TASK STATEMENT >> The records underneath are to be printed in full and exactly, with no pictures carried over.

DATASET CONTENT >>
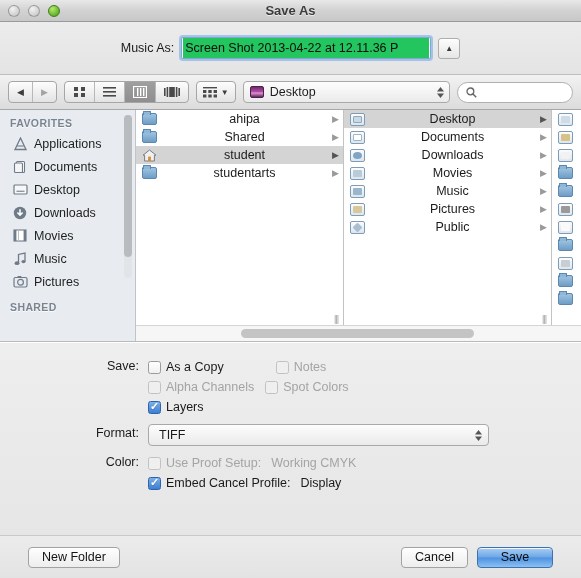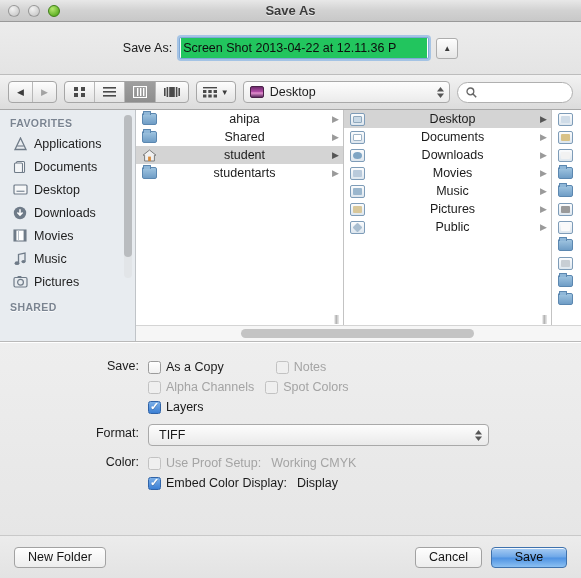--- a/index.html
+++ b/index.html
@@ -203,21 +203,21 @@
   .cb-txt { font-size: 12.5px; color: #1a1a1a; }
   .cb-txt.disabled { color: #a4a4a4; }
   .suffix { font-size: 12.5px; color: #1a1a1a; margin-left: 5px; }
   .suffix.disabled { color: #a4a4a4; }
 
   
   .bottombar {
     flex: 0 0 43px;
     background: linear-gradient(to bottom, #ececec, #e3e3e3);
     border-top: 1px solid #c9c9c9;
-    display: flex; align-items: center; padding: 0 14px;
+    display: flex; align-items: center; padding: 0 28px;
   }
   .btn {
     height: 21px; padding: 0 13px; border: 1px solid #a2a2a2; border-radius: 4px;
     background: linear-gradient(to bottom, #fefefe, #ededed);
     font-size: 12.5px; color: #141414;
     display: flex; align-items: center; justify-content: center;
     box-shadow: 0 1px 0 rgba(255,255,255,.85) inset;
   }
   .btn.default {
     background: linear-gradient(to bottom, #a9cdf3 0%, #6da7e8 48%, #4e92e2 52%, #8bc0f2 100%);
@@ -234,21 +234,21 @@
   <div class="titlebar">
     <div class="lights">
       <div class="light close"></div>
       <div class="light min"></div>
       <div class="light zoom"></div>
     </div>
     <div class="title">Save As</div>
   </div>
 
   <div class="saveas-row">
-    <div class="saveas-label">Save As:</div>
+    <div class="saveas-label">Music As:</div>
     <div class="name-field">
       <div class="name-text">Screen Shot 2013-04-22 at 12.11.36 P</div>
     </div>
     <div class="disclosure-btn">
       <span style="font-size:8px;color:#3a3a3a;">▲</span>
     </div>
   </div>
 
   <div class="toolbar">
     <div class="seg">
@@ -611,21 +611,21 @@
         <div class="cb-line">
           <div class="cb-cell">
             <span class="cb disabled"></span>
             <span class="cb-txt disabled">Use Proof Setup:</span>
             <span class="suffix disabled">Working CMYK</span>
           </div>
         </div>
         <div class="cb-line">
           <div class="cb-cell">
             <span class="cb checked"></span>
-            <span class="cb-txt">Embed Color Display:</span>
+            <span class="cb-txt">Embed Cancel Profile:</span>
             <span class="suffix">Display</span>
           </div>
         </div>
       </div>
     </div>
   </div>
 
   <div class="bottombar">
     <div class="btn">New Folder</div>
     <div class="spacer"></div>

WRITTEN RESPONSE >>
--- a/index.html
+++ b/index.html
@@ -203,21 +203,21 @@
   .cb-txt { font-size: 12.5px; color: #1a1a1a; }
   .cb-txt.disabled { color: #a4a4a4; }
   .suffix { font-size: 12.5px; color: #1a1a1a; margin-left: 5px; }
   .suffix.disabled { color: #a4a4a4; }
 
   
   .bottombar {
     flex: 0 0 43px;
     background: linear-gradient(to bottom, #ececec, #e3e3e3);
     border-top: 1px solid #c9c9c9;
-    display: flex; align-items: center; padding: 0 14px;
+    display: flex; align-items: center; padding: 0 28px;
   }
   .btn {
     height: 21px; padding: 0 13px; border: 1px solid #a2a2a2; border-radius: 4px;
     background: linear-gradient(to bottom, #fefefe, #ededed);
     font-size: 12.5px; color: #141414;
     display: flex; align-items: center; justify-content: center;
     box-shadow: 0 1px 0 rgba(255,255,255,.85) inset;
   }
   .btn.default {
     background: linear-gradient(to bottom, #a9cdf3 0%, #6da7e8 48%, #4e92e2 52%, #8bc0f2 100%);
@@ -234,21 +234,21 @@
   <div class="titlebar">
     <div class="lights">
       <div class="light close"></div>
       <div class="light min"></div>
       <div class="light zoom"></div>
     </div>
     <div class="title">Save As</div>
   </div>
 
   <div class="saveas-row">
-    <div class="saveas-label">Save As:</div>
+    <div class="saveas-label">Music As:</div>
     <div class="name-field">
       <div class="name-text">Screen Shot 2013-04-22 at 12.11.36 P</div>
     </div>
     <div class="disclosure-btn">
       <span style="font-size:8px;color:#3a3a3a;">▲</span>
     </div>
   </div>
 
   <div class="toolbar">
     <div class="seg">
@@ -611,21 +611,21 @@
         <div class="cb-line">
           <div class="cb-cell">
             <span class="cb disabled"></span>
             <span class="cb-txt disabled">Use Proof Setup:</span>
             <span class="suffix disabled">Working CMYK</span>
           </div>
         </div>
         <div class="cb-line">
           <div class="cb-cell">
             <span class="cb checked"></span>
-            <span class="cb-txt">Embed Color Display:</span>
+            <span class="cb-txt">Embed Cancel Profile:</span>
             <span class="suffix">Display</span>
           </div>
         </div>
       </div>
     </div>
   </div>
 
   <div class="bottombar">
     <div class="btn">New Folder</div>
     <div class="spacer"></div>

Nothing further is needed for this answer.